At the same time, the Biden administration could soon lose its ability to regulate climate change at all. The Supreme Court could restrict the Environmental Protection Agency’s ability to regulate greenhouse gases this term. It could also curtail Chevron deference, a legal doctrine that gives executive agencies more freedom to operate when the underlying law is unclear. In the past, both concepts have been central to Democratic climate-rule making. Both could be gone by 2023.

When reminded of this bleak outlook, climate progressives point to corporate action and the stock market, which both seemed to be moving in their direction. During the 2010s, most oil companies failed to turn a profit, validating activists’ demands that institutions should divest of fossil-fuel stock. But the markets have turned since the pandemic began. Oil-company stocks are some of the best performing of the past year.
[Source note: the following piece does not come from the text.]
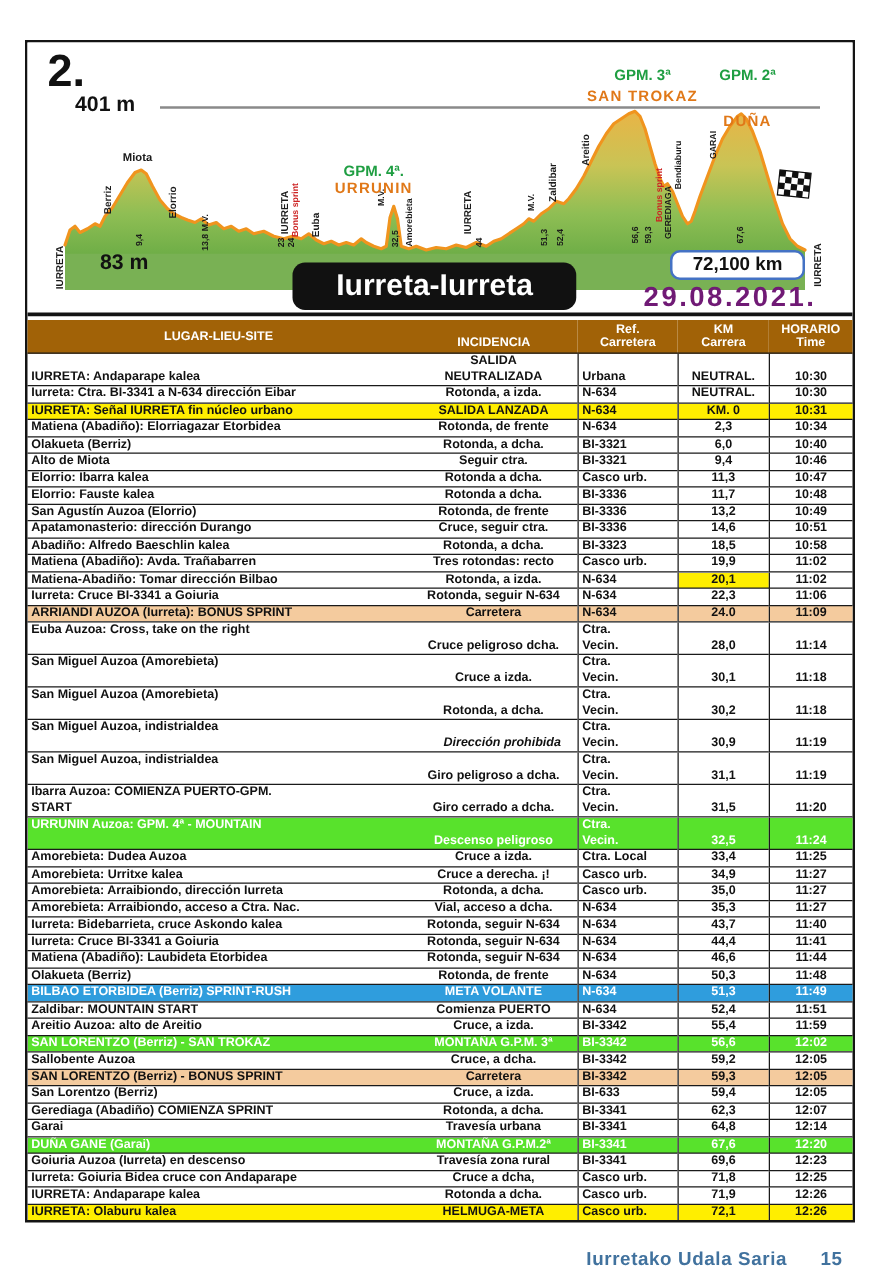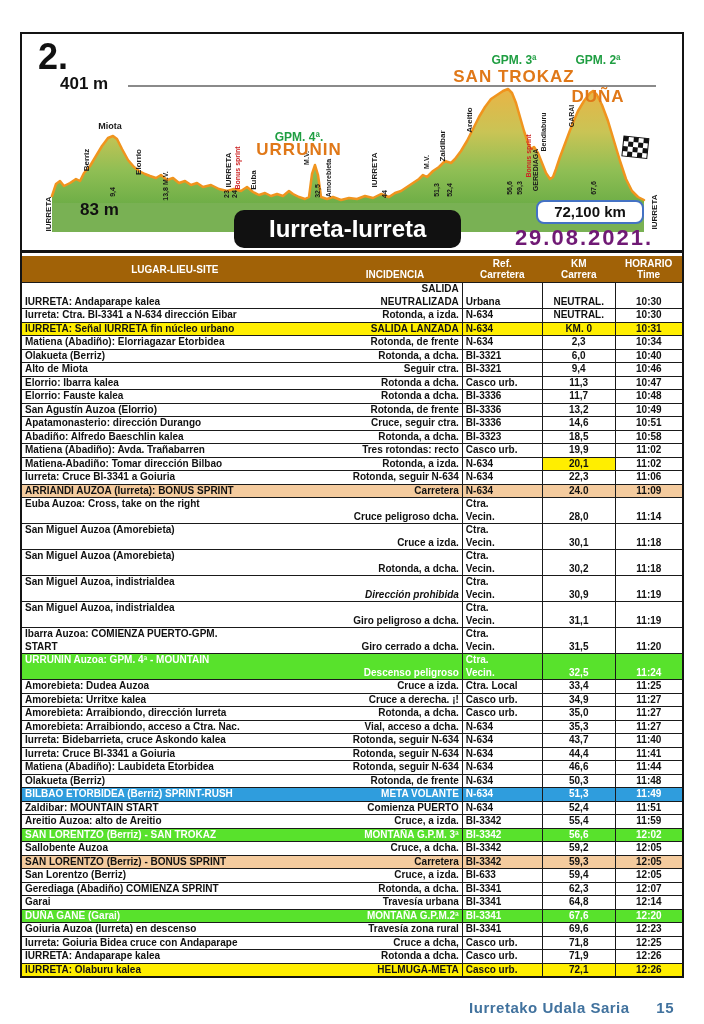"SAN TROKAZ" .climb-name { font-size: 17px -> 12px }
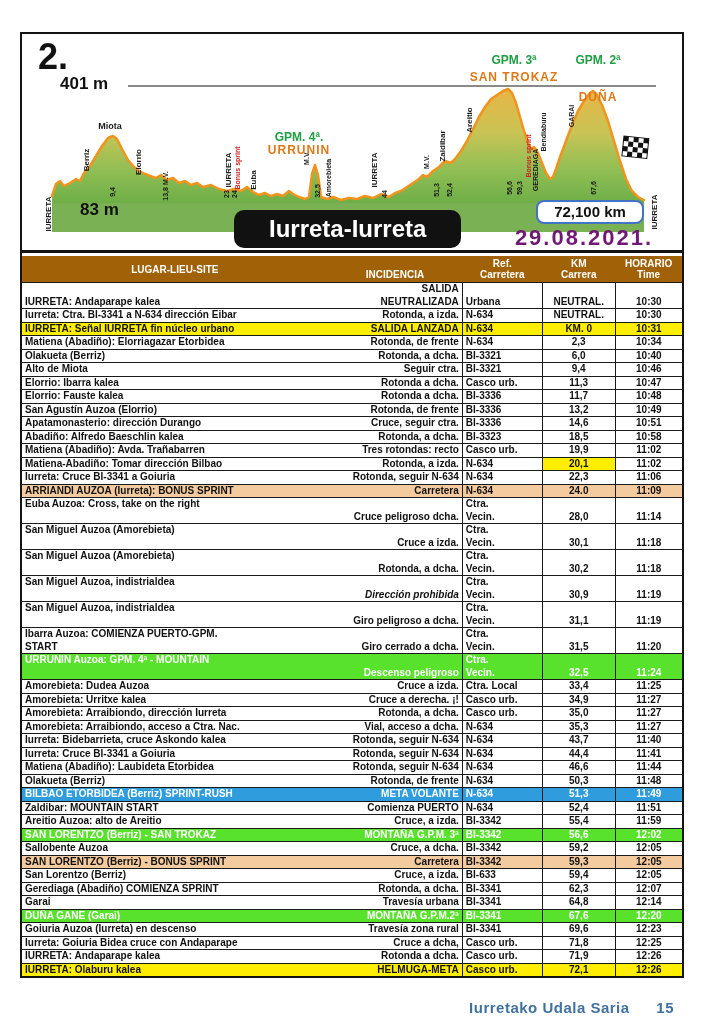"SALIDA" table.route td.c2 { text-align: right -> center }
Funds that emphasize ESG, or “environmental, social, governance,” a vague category that covers such divergent topics as a company’s carbon footprint, how many women it has on its board, or how favorable it is to organized labor, have also underperformed in the recent market rout. At another conference here last month, the libertarian venture capitalist Peter Thiel attacked ESG as “a hate factory” and compared it to the “Chinese Communist Party.” This week, he backed a fund that would take intentionally anti-progressive stances.

Historically, progressives haven’t been too fond of ESG either, seeing it as a form of Wall Street greenwashing (or worse). But on climate, specifically, it has worked in their favor, allowing managers to take a less-than-direct approach to shareholder value and push forward loss-leading initiatives to reduce carbon pollution.

What all of this means is that, the next time a climate-skeptical president takes office, advocates will have fewer tools to constrain their behavior than last time. And they will have no future to point to: If Democrats couldn’t pass a climate bill in 2009 or 2022, why should anyone have any hope that they’ll try to do it again, or be able to?

Since 2017, a surge of global concern—much of it triggered by revulsion at President Donald Trump and by the Intergovernmental Panel on Climate Change’s 1.5 Celsius report—signaled a new era of climate action. That tide is ebbing. American climate advocates may have almost nothing to show for it.